Linking these robust development projects is the continuation of a mass transit elevated rail project in Honolulu that proposes 21 stations, with Phase I (East Kapolei to Aloha Stadium) opening in 2020, and Phase II (Aloha Stadium to Ala Moana Center) opening in 2025. The project has admittedly faced many cost increases and schedule delays, causing angst and irritation among local residents. However, the Honolulu Authority for Rapid Transportation (HART) recently released a recovery plan that will provide additional local funding to ensure completion of the first phase of the project. From an urban planning standpoint, as CRE development continues to expand in Oahu, access to mass transportation will ease traffic congestion and facilitate faster access to locations on different parts of the island.

Change is happening on Oahu, whether people like it or not.

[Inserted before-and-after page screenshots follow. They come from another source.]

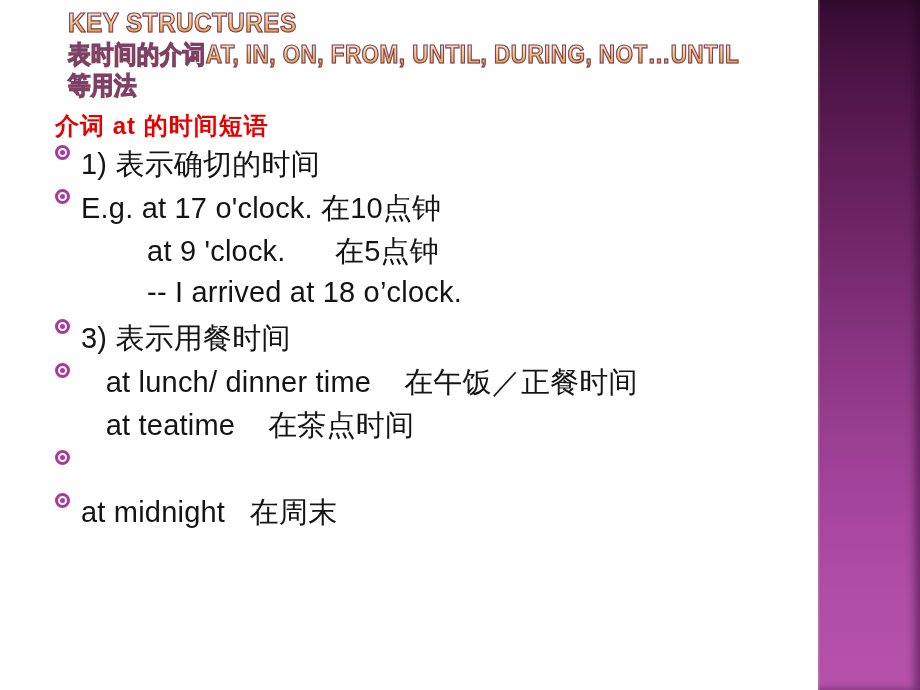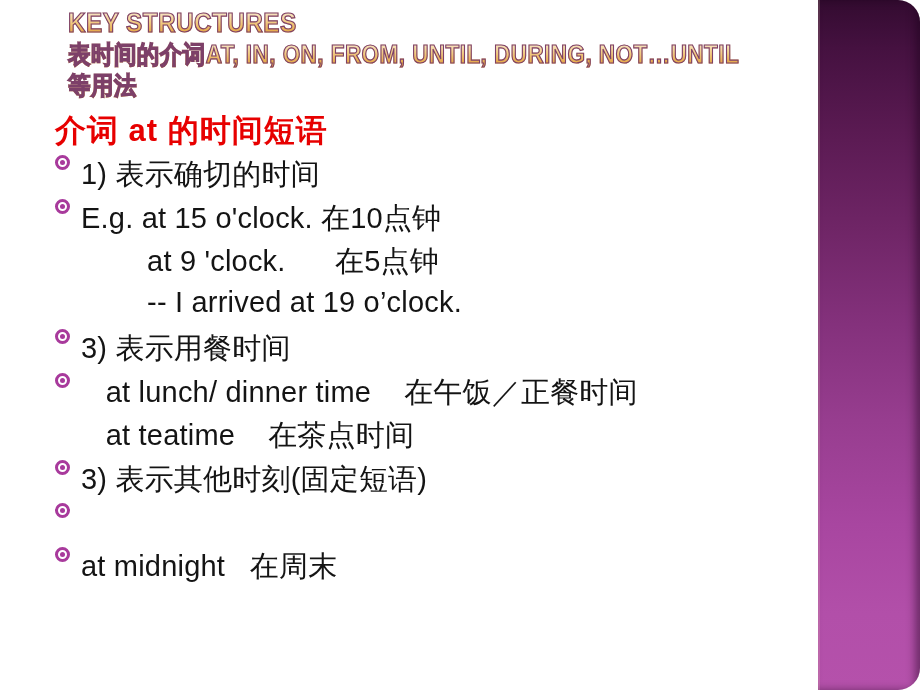--- a/index.html
+++ b/index.html
@@ -1,19 +1,18 @@
 <!DOCTYPE html>
 <html style="--heading-red: #e70000; --bullet-magenta: #a83a9c; --title-outline: #7d4069; --title-fill-top: #f9ead0; --title-fill-bottom: #e0992f; --bar-top: #330b30; --bar-bottom: #b551ab;"><head>
 <meta charset="utf-8">
 <style>
   html,body{margin:0;padding:0;background:#ffffff;}
   .slide{
     position:relative;width:920px;height:690px;background:#ffffff;overflow:hidden;
     font-family:"Liberation Sans","DejaVu Sans",sans-serif;
-    border-radius:22px;
   }
   
   .gradient-bar{
     position:absolute;top:0;right:0;width:102px;height:690px;
     background:linear-gradient(180deg,
       var(--bar-top,#330b30) 0%,
       #451140 7%,
       #5a1a52 19%,
       #6f2566 33%,
       #84317c 47%,
@@ -30,21 +29,21 @@
     transform:scaleX(0.9);transform-origin:0 50%;
     background:linear-gradient(180deg,#f9ead0 10%,#f2cc85 45%,#e0992f 90%);
     -webkit-background-clip:text;background-clip:text;color:transparent;
     -webkit-text-stroke:1.2px var(--title-outline,#7d4069);
   }
   .title-line.l1{font-size:27px;}
   .title-line.l2{font-size:25px;}
   .title-line.l3{font-size:25px;}
   
   .heading{
-    margin:9px 6px 0 55px;font-size:31px;font-weight:bold;
+    margin:9px 6px 0 55px;font-size:24px;font-weight:bold;
     color:var(--heading-red,#e70000);letter-spacing:1px;
   }
   
   .rows{margin:3px 0 0 55px;}
   .line{display:flex;align-items:flex-start;height:43.5px;}
   .bullet{flex:0 0 26px;display:flex;align-items:center;}
   .ring{
     width:15px;height:15px;border:3px solid var(--bullet-magenta,#a83a9c);
     border-radius:50%;box-sizing:border-box;
     display:flex;align-items:center;justify-content:center;
@@ -75,37 +74,37 @@
           </span>
         </span>
       <span class="txt">1) 表示确切的时间</span>
     </div>
     <div class="line">
       <span class="bullet">
           <span class="ring">
             <span class="dot"></span>
           </span>
         </span>
-      <span class="txt">E.g. at 15 o'clock. 在10点钟</span>
+      <span class="txt">E.g. at 17 o'clock. 在10点钟</span>
     </div>
     <div class="line">
       <span class="bullet">
           <span class="ring" style="visibility: hidden;">
             <span class="dot"></span>
           </span>
         </span>
       <span class="txt">        at 9 'clock.      在5点钟</span>
     </div>
     <div class="line">
       <span class="bullet">
           <span class="ring" style="visibility: hidden;">
             <span class="dot"></span>
           </span>
         </span>
-      <span class="txt">        -- I arrived at 19 o’clock.</span>
+      <span class="txt">        -- I arrived at 18 o’clock.</span>
     </div>
     <div class="line">
       <span class="bullet">
           <span class="ring">
             <span class="dot"></span>
           </span>
         </span>
       <span class="txt">3) 表示用餐时间</span>
     </div>
     <div class="line">
@@ -123,28 +122,20 @@
           </span>
         </span>
       <span class="txt">   at teatime    在茶点时间</span>
     </div>
     <div class="line">
       <span class="bullet">
           <span class="ring">
             <span class="dot"></span>
           </span>
         </span>
-      <span class="txt">3) 表示其他时刻(固定短语)</span>
-    </div>
-    <div class="line">
-      <span class="bullet">
-          <span class="ring">
-            <span class="dot"></span>
-          </span>
-        </span>
     </div>
     <div class="line">
       <span class="bullet">
           <span class="ring">
             <span class="dot"></span>
           </span>
         </span>
       <span class="txt">at midnight   在周末</span>
     </div>
   </div>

Based on some of the recently completed projects (International Market Place, Ala Moana Center expansion, Kamakana Alili Mall, Kapolei Commons, redevelopment of Haleiwa shopping center, SALT shopping center, and the Ward Village), it looks like this change is mostly positive. Nevertheless, it is also important to recognize public concerns and the effects that such change will have on a population with deeply ingrained social and cultural customs.

I went to a luncheon lecture recently presented by a Hawaiian cultural consultant from DTL, a Hawaiian strategy studio that helps businesses, governments, organizations, and communities navigate change. With so much rapid change happening on the island, along with unfettered construction and development, it is critical to balance big development with proper integration into Hawaiian culture. Businesses are recognizing this, and pouring extra money into making sure that projects don’t disrupt Hawaiian life and cultural customs. Despite some road bumps and delays, the future for Hawaii has never looked brighter.